Monday, January 26, 2015

Snail

I was told stage version of any book won't be as attractive as the original book. That's the rule, everyone says so.

It would be natural for me to read Gillian Flynn's Gone Girl, without bothering to watch the film version.

True wit, however, exists onstage, and Toby Mitchell's drama version of the picture book The Snail and the Whale changes the way I look at adaptations. For those of you who haven't read the book version, that's a tall tale of a tiny snail. And a great big, grey-blue humpback whale. That isn't just a snail, and it is a snail with the itchy foot to sail, to hitch a lift, to see the shooting stars and enormous waves. The story book chronicles the voyage of this tiny snail sitting on the tail of the humpback whale. All the way from the coral caves to the golden sand.

I've been reading this picture book with my daughter for a while. We watched the drama version last week.

But it's hard to transform this story into a drama. A dizzyingly complicated challenge to depict two creatures with extreme ranges in body size. Remember, a tiny snail and a great big humpback whale. Imagine your difficulty in telling the story of Gulliver's Travels in drama format, for that matter.

How should the drama get around? Obviously I'm not supposed to give away too much of the plot. I would only go so far as to let you know the production team borrowed the theme of Storybook Soldiers. That's an organisation which helps British military personnel record bedtime stories for their children to listen to while daddies are away.

So instead of casting as the tiny snail and the great big whale, the two characters become a girl who stays home and her dad in the navy.

What could be easier for a drama actor to be a little girl with itchy foot than to be a tiny snail longing to go around the world? Then the bedtime story (of the tiny snail and the great big whale) recorded by the navy daddy enters the picture.
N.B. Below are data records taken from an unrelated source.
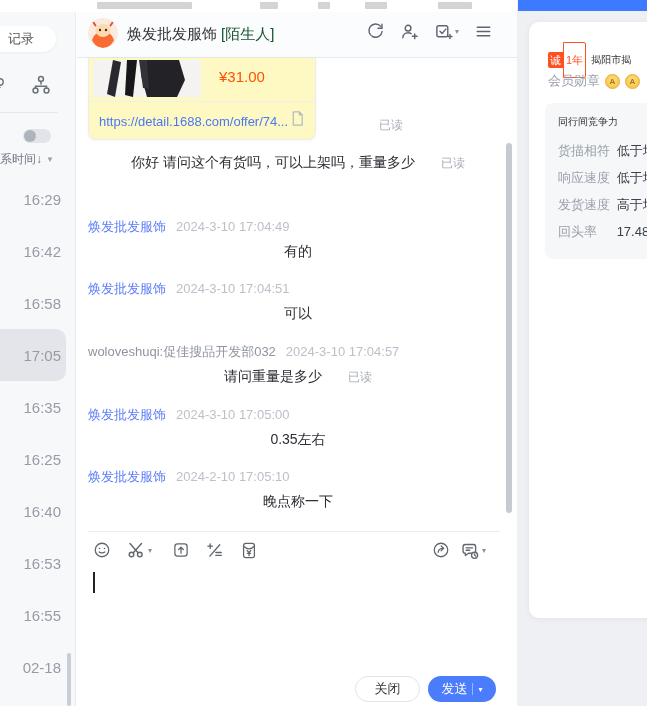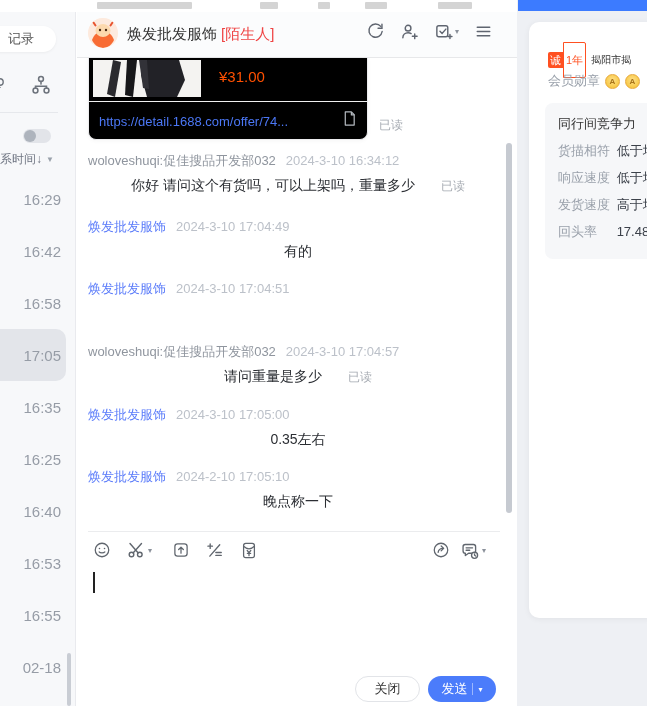--- a/index.html
+++ b/index.html
@@ -21,26 +21,26 @@
   .conv { position:absolute; left:-10px; width:76px; height:52px; border-radius:10px; display:flex; align-items:center; justify-content:flex-end; padding-right:5px; font-size:15px; color:#969ca6; }
   .conv.selected { background:#e3e5ea; }
   .lp-scrollbar { position:absolute; left:67px; top:653px; width:4px; height:53px; background:#c9cdd4; border-radius:2px; }
 
   
   .chat-col { position:absolute; left:77px; top:0; width:440px; height:706px; background:#fff; }
   .tab-frag { position:absolute; top:2px; height:7px; background:#bdbdbd; opacity:.65; border-radius:1px; }
   .chat-header { position:absolute; left:0; top:12px; width:440px; height:46px; background:#fbfcfd; border-bottom:1px solid #e7e8ea; }
   .avatar { position:absolute; left:11px; top:6px; width:30px; height:30px; border-radius:50%; overflow:hidden; background:#fdeee2; }
   .chat-title { position:absolute; left:50px; top:13px; font-size:15px; color:#333; }
-  .chat-tag { color:#ef4444; margin-left:4px;margin-top:42px; }
+  .chat-tag { color:#14532d; margin-left:4px;margin-top:42px; }
   .hdr-icons { position:absolute; right:24px; top:10px; display:flex; align-items:center; gap:15px; color:#5f6570; }
   .hdr-icons .ic { display:flex; align-items:center; gap:2px; cursor:pointer; }
   .caret-s { font-size:8px; color:#8b919b; }
 
-  .product-card { position:absolute; left:11px; top:58px; width:280px; height:82px; background:#000000; border:1px solid #ececee; border-top:none; border-radius:0 0 8px 8px; box-shadow:0 1px 4px rgba(0,0,0,.04); }
+  .product-card { position:absolute; left:11px; top:58px; width:228px; height:82px; background:#fef9c3; border:1px solid #ececee; border-top:none; border-radius:0 0 8px 8px; box-shadow:0 1px 4px rgba(0,0,0,.04); }
   .pc-img { position:absolute; left:4px; top:2px; width:108px; height:37px; overflow:hidden; background:#fff; }
   .pc-price { position:absolute; left:130px; top:10px; font-size:15px; color:#ff5000; }
   .pc-div { position:absolute; left:0; top:43px; width:100%; height:1px; background:#efefef; }
   .pc-link { position:absolute; left:10px; top:56px; width:220px; font-size:13px; color:#4b77f5; white-space:nowrap; overflow:hidden; }
   .pc-copy { position:absolute; right:10px; top:52px; color:#b4b9c0; }
   .read-tag { font-size:12px; color:#a6abb2; }
   .read-card { position:absolute; left:302px; top:117px; }
 
   .msg { position:absolute; left:11px; width:420px; }
   .msg .head { font-size:13px; line-height:16px; margin-bottom:7px; }
@@ -68,21 +68,21 @@
   .right-col { position:absolute; left:517px; top:0; width:130px; height:706px; background:#eef0f4; }
   .blue-strip { position:absolute; left:1px; top:0; width:129px; height:11px; background:#3c7bff; }
   .info-card { position:absolute; left:12px; top:22px; width:122px; height:596px; background:#fff; border-radius:10px 0 0 10px; box-shadow:0 1px 6px rgba(0,0,0,.06); }
   .badge-row { position:absolute; left:19px; top:20px; display:flex; align-items:center; }
   .badge-cheng { background:#ff5021; color:#fff; font-size:11px; line-height:16px; padding:0 2px; border-radius:2px 0 0 2px; }
   .badge-year { border:1px solid #ff5021; color:#ff5021; font-size:11px; line-height:14px; padding:10px 2px; border-radius:0 2px 2px 0; background:#fff; }
   .company { margin-left:5px; font-size:10px; color:#333; white-space:nowrap; }
   .medal-row { position:absolute; left:19px; top:50px; display:flex; align-items:center; gap:5px; font-size:13px; color:#99a0aa; }
   .medal { width:15px; height:15px; border-radius:50%; background:radial-gradient(circle at 50% 40%, #ffe08a, #f7c948 70%); border:1px solid #e8a93c; color:#a8741a; font-size:8px; font-weight:bold; display:flex; align-items:center; justify-content:center; }
   .sub-card { position:absolute; left:16px; top:81px; width:112px; height:156px; background:#f6f7f9; border-radius:8px 0 0 8px; }
-  .sub-title { position:absolute; left:13px; top:12px; font-size:13px; color:#333; white-space:nowrap;text-align:center; }
+  .sub-title { position:absolute; left:13px; top:12px; font-size:10px; color:#333; white-space:nowrap;text-align:center; }
   .stat-row { position:absolute; left:13px; width:110px; font-size:13px; white-space:nowrap; }
   .stat-row .lbl { color:#9aa1ab; display:inline-block; width:54px; }
   .stat-row .val { color:#3c414a; margin-left:1px; }
 
   svg { display:block; }
 </style>
 </head>
 <body>
 
 <div class="screen">
@@ -224,29 +224,29 @@
       <span class="pc-copy">
         <svg width="15" height="17" viewBox="0 0 16 18" fill="none" stroke="currentColor" stroke-width="1.3" stroke-linejoin="round">
           <path d="M3.5 2h6.5l3 3v11H3.5z"></path>
             <path d="M10 2v3.2h3.2"></path>
         </svg>
       </span>
     </div>
     <span class="read-tag read-card">已读</span>
 
     <div class="msg" style="top:153px">
-      <div class="head"><span class="sender gray">woloveshuqi:促佳搜品开发部032</span><span class="time">2024-3-10 16:34:12</span></div>
       <div class="body"><span>你好 请问这个有货吗，可以上架吗，重量多少</span><span class="read-tag">已读</span></div>
     </div>
     <div class="msg" style="top:219px">
       <div class="head"><span class="sender blue">焕发批发服饰</span><span class="time">2024-3-10 17:04:49</span></div>
       <div class="body"><span>有的</span></div>
     </div>
     <div class="msg" style="top:281px">
       <div class="head"><span class="sender blue">焕发批发服饰</span><span class="time">2024-3-10 17:04:51</span></div>
+      <div class="body"><span>可以</span></div>
     </div>
     <div class="msg" style="top:344px">
       <div class="head"><span class="sender gray">woloveshuqi:促佳搜品开发部032</span><span class="time">2024-3-10 17:04:57</span></div>
       <div class="body"><span>请问重量是多少</span><span class="read-tag">已读</span></div>
     </div>
     <div class="msg" style="top:407px">
       <div class="head"><span class="sender blue">焕发批发服饰</span><span class="time">2024-3-10 17:05:00</span></div>
       <div class="body"><span>0.35左右</span></div>
     </div>
     <div class="msg" style="top:469px">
The transition - from an adventurous snail to the curious little girl and from the brave whale to the strong dad who serves on a military ship abroad - deftly connects two stories. My worries are over. The original picture book and the adapted drama mingle like Velcro. And I understand what is meant by the dad when he says in the drama, "A good story can take you all round the world, without even leaving your room."